My Coldest CEO

Sebelas



Sebelas

0  Xena menggenggam erat sling bag yang dimilikinya. Ia sedang menunggu kedatangan Vrans di parkiran basement, di samping mobil laki-laki itu. Senyumnya kian tertarik kala mengingat percakapan mereka saat berangkat ke kantor tadi pagi.    

  Throwback    

  Setelah mengambil sling bag-nya di atas nakas, Xena menyusul Vrans yang sudah meninggalkan dirinya dikamar sendirian. Ia memasuki mobil Vrans yang harganya tidak dapat diremehkan harganya ini. Bahkan satu ginjal saja tidak cukup untuk membeli semua koleksi mobil mahal milik Vrans.    

  "Oh iya, bagaimana dengan mobil daddy aku?"    

  Vrans menoleh singkat ke arahnya, "Nanti aku suruh supir pribadiku untuk mengantarkan ke rumahmu."    

  Mobil mulai melaju membelah jalan raya kota New York. Lagu Shawn Mendes - Stitches memecah suasana diantara mereka. Xena mulai terbawa suasana dan mulai bergumam menyanyikan lagu itu dengan sesekali tangan yang mengayun seperti mengikuti nada lagu.    

  "Tadi malam kamu kenapa?" Ucap Vrans tanpa mengalihkan pandangannya dari jalan raya. Ia tidak ingin mengambil resiko besar karena lalai berkendara hanya untuk mengobrol dengan gadis aneh ini.    

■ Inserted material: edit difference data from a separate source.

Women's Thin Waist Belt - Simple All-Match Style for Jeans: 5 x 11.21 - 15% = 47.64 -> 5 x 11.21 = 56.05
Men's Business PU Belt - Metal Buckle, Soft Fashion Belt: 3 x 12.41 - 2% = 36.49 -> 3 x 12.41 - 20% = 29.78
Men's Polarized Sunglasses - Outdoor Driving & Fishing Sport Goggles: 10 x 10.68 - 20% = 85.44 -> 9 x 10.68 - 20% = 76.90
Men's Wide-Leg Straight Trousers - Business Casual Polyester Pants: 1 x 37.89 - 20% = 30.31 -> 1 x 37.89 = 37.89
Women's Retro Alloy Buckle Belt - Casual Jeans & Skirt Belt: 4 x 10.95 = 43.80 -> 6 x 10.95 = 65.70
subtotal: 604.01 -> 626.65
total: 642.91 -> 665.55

  Xena menaikan sebelah alisnya. "Memangnya aku kenapa?"    

  Vrans mendengus menyesali pertanyaannya. Sudah jelas Xena tidak ingin menjawabnya.     

  "Lupakan."    

  Keheningan mulai menyelimuti keadaan. Xena yang biasanya cerewet, pagi ini tidak. Merasa ada yang mengganjal di hati Vrans mengetahui gadis ini tidak seceria biasanya. Astaga ada apa dengannya?!    

  "Apapun masalahnya, mulai sekarang, aku akan menjagamu."    

  Throwback off    

  Senyum lebar tercetak manis di wajah Xena kini. Dadanya bergemuruh hebat. Hanya ucapan sederhana dari Vrans, tapi mampu membuatnya melayang sampai ke langit yang teratas. Astaga!    

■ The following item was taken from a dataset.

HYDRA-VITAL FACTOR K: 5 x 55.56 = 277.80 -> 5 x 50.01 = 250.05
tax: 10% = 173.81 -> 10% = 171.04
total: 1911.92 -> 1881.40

  Namun senyumnya perlahan memudar melihat postur tubuh yang sangat mirip dengan laki-laki yang kini sangat ia benci. Nathaniel Gio Alvaro. Menurutnya Niel sangat tidak pantas bertindak seperti kemarin. Apa-apaan mereka baru kenal beberapa hari tapi laki-laki itu sudah bertindak sangat jauh kepadanya.    

  Tidak ingin tertangkap basah, ia segera bersembunyi dibelakang mobil Vrans dengan gemetar dan takut. Ia sangat yakin pendekatan kemarin itu bukan murni atas kemauan Tasya dan Liam. Pasti ada sesuatu yang tidak ia ketahui. Ditambah lagi dirinya yang sedang kabur pastinya Tasya dan Liam menyuruh Niel untuk membawanya pulang. Ia tidak mau!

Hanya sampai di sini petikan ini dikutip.